A Segunda Turma do Tribunal Superior do Trabalho (TST) rejeitou o recurso de um vigilante que pretendia penhorar 30% da pensão por morte recebida pelos filhos de um dos sócios da GSV Segurança e Vigilância Ltda., de Americana (SP), para garantir o pagamento de dívida trabalhista. O entendimento do colegiado foi que a pensão previdenciária não integra a herança e, por isso, não pode ser objeto de penhora para quitar obrigações do espólio do devedor após seu falecimento.
No caso, após diversas tentativas frustradas de receber os valores reconhecidos judicialmente, o trabalhador solicitou a penhora de parte do benefício previdenciário destinado aos dependentes do sócio que faleceu ao longo do processo. O pedido foi negado tanto em primeiro grau quanto pelo Tribunal Regional do Trabalho da 15ª Região (Campinas/SP), com base no caráter alimentar da pensão por morte, fundamental à subsistência dos filhos do falecido.
Ao recorrer ao TST, o vigilante insistiu na possibilidade de penhora, mas o posicionamento do tribunal manteve-se contrário à sua pretensão. Em seu voto, a relatora, ministra Liana Chaib, destacou que, com o falecimento do devedor, responde pelas dívidas apenas o seu patrimônio (espólio) até o momento da partilha, e que a pensão previdenciária não se confunde com a herança, já que representa um direito subjetivo e personalíssimo dos dependentes, assim, não se incorpora ao acervo de bens transmitidos pelo falecido.
A ministra Liana Chaib também fundamentou sua decisão ao citar precedentes do Superior Tribunal de Justiça (STJ), que já consolidaram a compreensão de que o VGBL (Vida Gerador de Benefício Livre) — modalidade de previdência privada similar a seguro de vida — não compõe a herança, entendimento que deve ser igualmente aplicado à pensão por morte, dada sua natureza.
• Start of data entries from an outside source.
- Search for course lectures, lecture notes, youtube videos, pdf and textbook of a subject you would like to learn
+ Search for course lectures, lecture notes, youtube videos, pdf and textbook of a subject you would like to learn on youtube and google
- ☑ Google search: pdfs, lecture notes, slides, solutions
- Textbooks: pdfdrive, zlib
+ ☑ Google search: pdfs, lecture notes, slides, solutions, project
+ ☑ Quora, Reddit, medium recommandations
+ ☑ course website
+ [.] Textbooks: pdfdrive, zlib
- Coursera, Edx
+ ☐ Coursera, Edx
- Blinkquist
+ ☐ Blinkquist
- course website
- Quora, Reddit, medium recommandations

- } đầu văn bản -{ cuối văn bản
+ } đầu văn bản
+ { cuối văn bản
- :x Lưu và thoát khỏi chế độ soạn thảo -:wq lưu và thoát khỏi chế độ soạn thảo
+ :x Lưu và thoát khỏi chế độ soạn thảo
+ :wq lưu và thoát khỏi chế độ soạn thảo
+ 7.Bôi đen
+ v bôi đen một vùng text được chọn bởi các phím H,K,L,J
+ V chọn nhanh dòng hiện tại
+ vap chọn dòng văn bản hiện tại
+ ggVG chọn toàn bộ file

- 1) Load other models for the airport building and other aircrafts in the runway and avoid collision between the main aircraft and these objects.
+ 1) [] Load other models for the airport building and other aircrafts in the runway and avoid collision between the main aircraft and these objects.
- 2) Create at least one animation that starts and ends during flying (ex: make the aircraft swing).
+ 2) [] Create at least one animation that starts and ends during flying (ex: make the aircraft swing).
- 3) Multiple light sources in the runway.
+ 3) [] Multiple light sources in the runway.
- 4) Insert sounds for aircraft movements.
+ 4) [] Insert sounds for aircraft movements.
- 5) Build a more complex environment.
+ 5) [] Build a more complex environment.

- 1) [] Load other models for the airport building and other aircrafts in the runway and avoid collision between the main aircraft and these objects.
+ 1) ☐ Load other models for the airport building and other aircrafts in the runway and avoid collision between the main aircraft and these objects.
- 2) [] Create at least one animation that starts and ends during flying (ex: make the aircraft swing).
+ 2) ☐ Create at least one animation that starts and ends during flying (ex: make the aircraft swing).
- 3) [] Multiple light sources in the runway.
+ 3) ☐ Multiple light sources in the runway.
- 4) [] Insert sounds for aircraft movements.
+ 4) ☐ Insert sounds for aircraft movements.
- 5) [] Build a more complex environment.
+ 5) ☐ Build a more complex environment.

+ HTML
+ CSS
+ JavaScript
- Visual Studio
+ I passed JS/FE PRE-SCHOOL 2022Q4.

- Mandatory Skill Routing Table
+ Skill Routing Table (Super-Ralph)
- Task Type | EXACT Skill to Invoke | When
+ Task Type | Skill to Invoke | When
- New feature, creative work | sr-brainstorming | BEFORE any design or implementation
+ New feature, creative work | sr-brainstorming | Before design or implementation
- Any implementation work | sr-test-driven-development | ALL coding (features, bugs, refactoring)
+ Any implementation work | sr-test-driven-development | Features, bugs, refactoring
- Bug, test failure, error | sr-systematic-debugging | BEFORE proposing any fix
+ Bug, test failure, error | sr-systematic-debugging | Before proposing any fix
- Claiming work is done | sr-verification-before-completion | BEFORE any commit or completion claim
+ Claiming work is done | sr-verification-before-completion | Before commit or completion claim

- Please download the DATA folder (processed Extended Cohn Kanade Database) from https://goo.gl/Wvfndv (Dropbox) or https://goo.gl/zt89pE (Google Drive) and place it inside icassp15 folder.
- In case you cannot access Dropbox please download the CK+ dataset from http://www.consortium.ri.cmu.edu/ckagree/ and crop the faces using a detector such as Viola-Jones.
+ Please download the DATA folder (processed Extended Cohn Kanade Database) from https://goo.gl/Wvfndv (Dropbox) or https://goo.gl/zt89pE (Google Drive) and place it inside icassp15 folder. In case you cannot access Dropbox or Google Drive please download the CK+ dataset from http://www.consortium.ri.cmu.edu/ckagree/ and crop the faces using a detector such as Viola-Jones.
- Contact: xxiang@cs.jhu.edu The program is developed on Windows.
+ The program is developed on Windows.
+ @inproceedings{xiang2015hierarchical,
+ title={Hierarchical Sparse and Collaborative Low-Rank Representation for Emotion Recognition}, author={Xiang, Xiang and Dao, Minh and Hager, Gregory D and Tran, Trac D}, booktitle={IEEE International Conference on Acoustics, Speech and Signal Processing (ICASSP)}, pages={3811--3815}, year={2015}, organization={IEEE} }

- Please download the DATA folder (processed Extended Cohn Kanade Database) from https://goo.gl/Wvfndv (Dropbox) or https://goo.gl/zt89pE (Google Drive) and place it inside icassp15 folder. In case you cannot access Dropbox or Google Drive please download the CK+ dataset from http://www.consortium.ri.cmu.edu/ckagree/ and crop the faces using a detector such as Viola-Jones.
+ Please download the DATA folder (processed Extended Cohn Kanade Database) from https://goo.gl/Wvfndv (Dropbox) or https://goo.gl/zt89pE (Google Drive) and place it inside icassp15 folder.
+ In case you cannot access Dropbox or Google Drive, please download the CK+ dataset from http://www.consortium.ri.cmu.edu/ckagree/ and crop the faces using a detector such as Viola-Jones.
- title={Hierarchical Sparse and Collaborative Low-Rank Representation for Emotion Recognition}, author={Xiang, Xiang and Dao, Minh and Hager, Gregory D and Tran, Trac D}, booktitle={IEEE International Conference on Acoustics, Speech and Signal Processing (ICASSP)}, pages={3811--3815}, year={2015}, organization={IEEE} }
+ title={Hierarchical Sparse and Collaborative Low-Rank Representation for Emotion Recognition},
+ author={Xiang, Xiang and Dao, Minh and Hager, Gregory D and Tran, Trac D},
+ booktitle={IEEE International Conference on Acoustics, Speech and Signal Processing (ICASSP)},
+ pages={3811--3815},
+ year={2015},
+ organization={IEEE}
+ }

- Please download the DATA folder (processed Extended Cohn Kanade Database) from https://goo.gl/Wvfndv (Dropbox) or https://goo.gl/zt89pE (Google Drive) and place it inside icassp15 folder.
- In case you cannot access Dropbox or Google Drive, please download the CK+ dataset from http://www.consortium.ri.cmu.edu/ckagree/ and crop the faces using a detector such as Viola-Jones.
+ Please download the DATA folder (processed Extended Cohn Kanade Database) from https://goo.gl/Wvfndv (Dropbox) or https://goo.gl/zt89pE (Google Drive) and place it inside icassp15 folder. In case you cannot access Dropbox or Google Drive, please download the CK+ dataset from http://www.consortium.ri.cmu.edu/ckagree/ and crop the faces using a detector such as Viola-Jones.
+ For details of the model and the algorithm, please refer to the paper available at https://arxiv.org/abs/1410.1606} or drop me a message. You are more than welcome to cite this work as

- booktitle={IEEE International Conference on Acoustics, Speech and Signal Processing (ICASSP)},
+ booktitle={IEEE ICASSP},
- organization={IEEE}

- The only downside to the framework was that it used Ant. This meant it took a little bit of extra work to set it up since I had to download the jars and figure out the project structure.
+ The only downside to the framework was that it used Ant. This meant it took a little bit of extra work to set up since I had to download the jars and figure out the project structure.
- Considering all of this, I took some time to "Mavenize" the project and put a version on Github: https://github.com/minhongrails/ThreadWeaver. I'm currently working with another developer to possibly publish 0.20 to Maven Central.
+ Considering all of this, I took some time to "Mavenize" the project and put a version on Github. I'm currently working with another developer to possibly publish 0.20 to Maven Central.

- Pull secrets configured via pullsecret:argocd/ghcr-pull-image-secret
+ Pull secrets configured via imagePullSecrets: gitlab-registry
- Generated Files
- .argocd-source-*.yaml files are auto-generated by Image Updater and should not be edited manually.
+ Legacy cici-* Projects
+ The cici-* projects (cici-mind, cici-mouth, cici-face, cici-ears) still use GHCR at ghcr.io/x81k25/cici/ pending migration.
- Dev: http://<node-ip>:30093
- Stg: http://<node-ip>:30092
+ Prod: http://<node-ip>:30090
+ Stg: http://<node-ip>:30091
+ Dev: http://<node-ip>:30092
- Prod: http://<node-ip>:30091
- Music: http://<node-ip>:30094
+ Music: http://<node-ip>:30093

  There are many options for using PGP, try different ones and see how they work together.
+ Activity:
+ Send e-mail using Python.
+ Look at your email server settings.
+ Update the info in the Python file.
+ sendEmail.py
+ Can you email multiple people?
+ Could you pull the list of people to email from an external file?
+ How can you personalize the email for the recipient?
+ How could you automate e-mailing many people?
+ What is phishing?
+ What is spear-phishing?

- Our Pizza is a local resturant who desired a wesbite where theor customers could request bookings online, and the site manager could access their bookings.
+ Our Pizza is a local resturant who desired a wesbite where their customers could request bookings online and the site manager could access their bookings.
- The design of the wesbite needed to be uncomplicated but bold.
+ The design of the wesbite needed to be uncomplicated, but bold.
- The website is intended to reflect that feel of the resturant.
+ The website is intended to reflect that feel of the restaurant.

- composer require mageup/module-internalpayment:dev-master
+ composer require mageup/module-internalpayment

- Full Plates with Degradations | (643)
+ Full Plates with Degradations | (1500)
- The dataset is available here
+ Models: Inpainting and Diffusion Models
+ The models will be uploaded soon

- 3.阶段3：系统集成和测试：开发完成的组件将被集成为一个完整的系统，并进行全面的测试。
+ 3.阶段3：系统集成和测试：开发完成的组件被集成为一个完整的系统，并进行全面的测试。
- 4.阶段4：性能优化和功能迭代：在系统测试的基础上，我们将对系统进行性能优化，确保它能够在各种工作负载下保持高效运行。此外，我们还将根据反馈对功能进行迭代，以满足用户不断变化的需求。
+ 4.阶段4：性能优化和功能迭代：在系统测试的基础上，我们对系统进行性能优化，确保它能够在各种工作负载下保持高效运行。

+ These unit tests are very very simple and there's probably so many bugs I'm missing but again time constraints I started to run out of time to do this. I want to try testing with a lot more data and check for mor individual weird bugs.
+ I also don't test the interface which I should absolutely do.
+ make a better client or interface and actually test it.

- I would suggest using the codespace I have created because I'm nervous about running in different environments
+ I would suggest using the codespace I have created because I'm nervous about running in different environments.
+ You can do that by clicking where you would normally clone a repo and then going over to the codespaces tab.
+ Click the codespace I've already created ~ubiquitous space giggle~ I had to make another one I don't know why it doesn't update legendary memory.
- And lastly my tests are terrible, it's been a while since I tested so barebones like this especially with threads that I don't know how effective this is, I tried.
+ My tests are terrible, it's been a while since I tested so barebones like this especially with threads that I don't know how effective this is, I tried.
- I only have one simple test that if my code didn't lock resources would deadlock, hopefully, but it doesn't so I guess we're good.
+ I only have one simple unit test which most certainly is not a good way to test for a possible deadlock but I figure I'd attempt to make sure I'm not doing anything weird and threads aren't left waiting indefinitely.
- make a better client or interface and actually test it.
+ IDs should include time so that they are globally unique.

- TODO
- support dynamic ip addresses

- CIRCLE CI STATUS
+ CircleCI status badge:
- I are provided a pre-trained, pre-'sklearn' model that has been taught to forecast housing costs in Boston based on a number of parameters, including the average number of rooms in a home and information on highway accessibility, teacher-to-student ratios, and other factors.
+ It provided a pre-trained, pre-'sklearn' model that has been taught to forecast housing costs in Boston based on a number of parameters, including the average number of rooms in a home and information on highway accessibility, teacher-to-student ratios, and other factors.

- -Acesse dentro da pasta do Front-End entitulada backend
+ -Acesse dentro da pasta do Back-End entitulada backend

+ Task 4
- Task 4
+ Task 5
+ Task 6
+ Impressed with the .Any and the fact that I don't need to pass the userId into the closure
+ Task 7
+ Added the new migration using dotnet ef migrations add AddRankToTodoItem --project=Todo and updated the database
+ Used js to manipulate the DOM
Assim, a relatora concluiu que não existe respaldo legal para penhorar valores de benefício previdenciário dos dependentes para satisfazer dívidas deixadas pelo devedor falecido.
A decisão da Segunda Turma do TST foi unânime, preservando o caráter alimentar e personalíssimo do benefício previdenciário e vedando sua utilização para pagamento de dívidas trabalhistas do espólio.